Mais le burn-out des salariés a des causes plus profondes qu’on aurait bien tort de ne pas comprendre. Le face à face avec des personnes avec lesquelles il est si difficile de communiquer est compliqué et les parents sont bien placés pour le savoir.
Il faut bien sûr ajouter les problèmes de comportement quel que soit le nom qu’on leur donne.

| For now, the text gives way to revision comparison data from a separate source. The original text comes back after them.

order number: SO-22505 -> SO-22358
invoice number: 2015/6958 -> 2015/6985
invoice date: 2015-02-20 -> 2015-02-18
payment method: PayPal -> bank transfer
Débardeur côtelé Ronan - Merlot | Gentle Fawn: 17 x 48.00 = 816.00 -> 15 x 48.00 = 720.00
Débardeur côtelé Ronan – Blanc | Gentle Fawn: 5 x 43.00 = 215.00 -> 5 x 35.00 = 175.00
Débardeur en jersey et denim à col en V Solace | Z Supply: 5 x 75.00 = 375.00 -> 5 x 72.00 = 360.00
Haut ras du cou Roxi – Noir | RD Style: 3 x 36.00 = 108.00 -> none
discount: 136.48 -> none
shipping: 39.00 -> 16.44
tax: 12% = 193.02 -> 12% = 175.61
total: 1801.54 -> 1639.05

Bien sûr une des réponses à ces difficultés tient dans la formation qui permet d’avoir une méthodologie de réflexion et aussi des outils… Si c’est indispensable, cela ne règle pas tout.
C’est pourquoi la démagogie des discours actuels aggrave encore le tableau.
Et on peut dire que les parents et les professionnels reçoivent de plein fouet tous les discours qui donnent une représentation discutable de l’autisme.
Cela engendre des sentiments de culpabilité chez les parents comme chez les professionnels.
Les parents ont peur de passer à côté de la bonne méthode, s’accusent de ne pas en faire assez et dramatisent toutes les situations qu’ils rencontrent : les difficultés à l’école, la peur de commettre une erreur dans l’orientation vers un IME ou un hôpital de jour, tout.
Les professionnels sont accusés d’être mal formés (même si ce n’est pas toujours faux) et surtout se voient reprocher les progrès insuffisants des enfants qui sont sous leur responsabilité, qu’ils comparent à ce qu’ils voient sur internet ou qui sont racontés sur les réseaux sociaux.
Disons-le franchement. C’est un enfer pour tout le monde. Et les personnes avec autisme en font les frais. Des éducateurs formés vont s’occuper d’autre chose… (le fameux turn over).
Il faudrait retrouver un peu de sérénité et pour cela travailler sur de bonnes représentations de l’autisme. Espérons que les crédits de recherche dont on nous parle y contribueront.